The long struggling history of studies on crop gravitropism was partly owing to the lack of molecular characterization of LAZY genes. Unfortunately, the rice LA1 gene is located near the centromere in Chromosome 11, a region difficult for genetic mapping due to the very low frequency of genetic recombination. Nevertheless, the LA1 gene was identified by Li et al. 9 through a tremendous effort by monitoring genetic recombination from over 30 000 F2 mutant plants. LA1 appears to be a grass-specific gene with no apparent homologs found in dicots. This raises an intriguing question: do dicots and monocots utilize distinctive mechanisms in responding to gravitropic signals? The LA1 gene encodes a protein of unknown function, which contains a putative transmembrane domain (TMD) and a putative nuclear localization signal (NLS). LA1 was shown to localize in both the plasma membrane and the nucleus in a TMD- and NLS-dependent manner. This unique subcellular localization pattern suggests possible shuttling of the protein between the plasma membrane and the nucleus under different physiological conditions. Interestingly, transgenic studies showed that the strength of the mutant phenotype was negatively correlated with the LA1 expression level, strongly suggesting that LA1 acts as a negative regulator of PAT and thus the tiller angles during development.

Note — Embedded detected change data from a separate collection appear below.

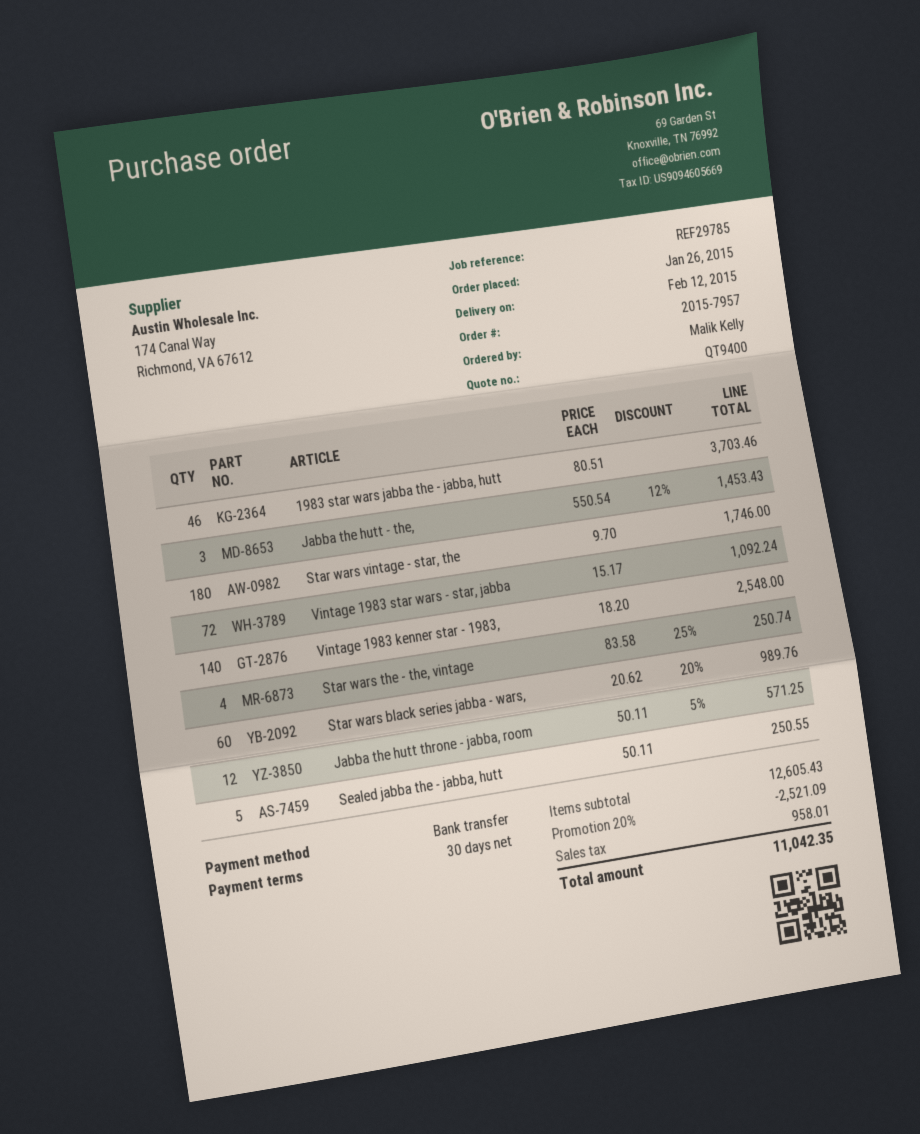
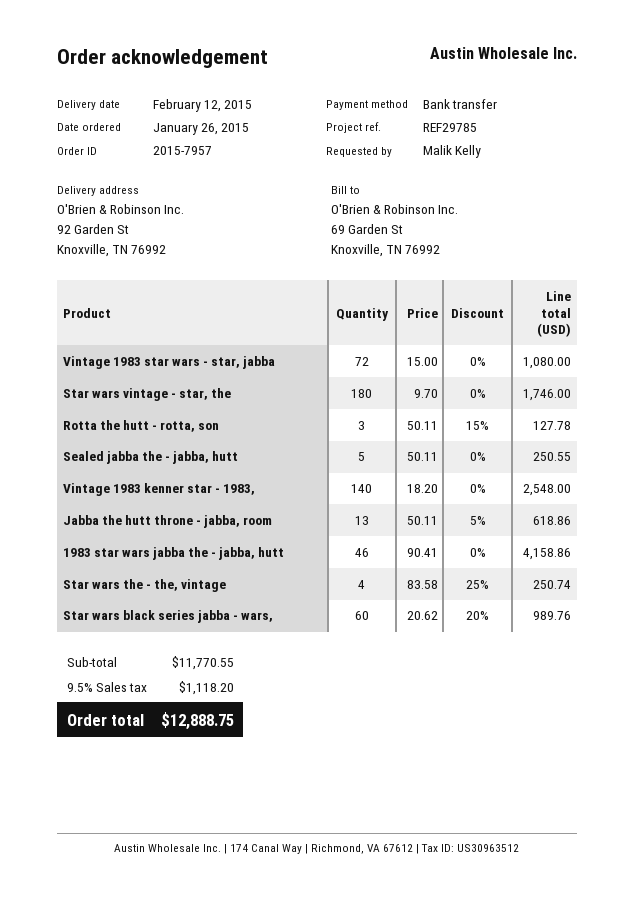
1983 star wars jabba the - jabba, hutt: 46 x 80.51 = 3703.46 -> 46 x 90.41 = 4158.86
Jabba the hutt - the,: 3 x 550.54 - 12% = 1453.43 -> none
Vintage 1983 star wars - star, jabba: 72 x 15.17 = 1092.24 -> 72 x 15.00 = 1080.00
Jabba the hutt throne - jabba, room: 12 x 50.11 - 5% = 571.25 -> 13 x 50.11 - 5% = 618.86
Rotta the hutt - rotta, son: none -> 3 x 50.11 - 15% = 127.78
subtotal: 12605.43 -> 11770.55
discount: 20% = 2521.09 -> none
tax: 958.01 -> 1118.20
total: 11042.35 -> 12888.75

A new life started when the Sleeping Beauty was woken up. The discovery made by Li et al. 9 resolves a long-lasting puzzle and represents a major breakthrough in the understanding of the cellular and molecular basis of gravitropism in crop plants. This study opens up new prospects for understanding the gravitropism in monocot plants, and therefore will feed plant biologists' appetites for many years. Not the least, crop-selection programs should benefit.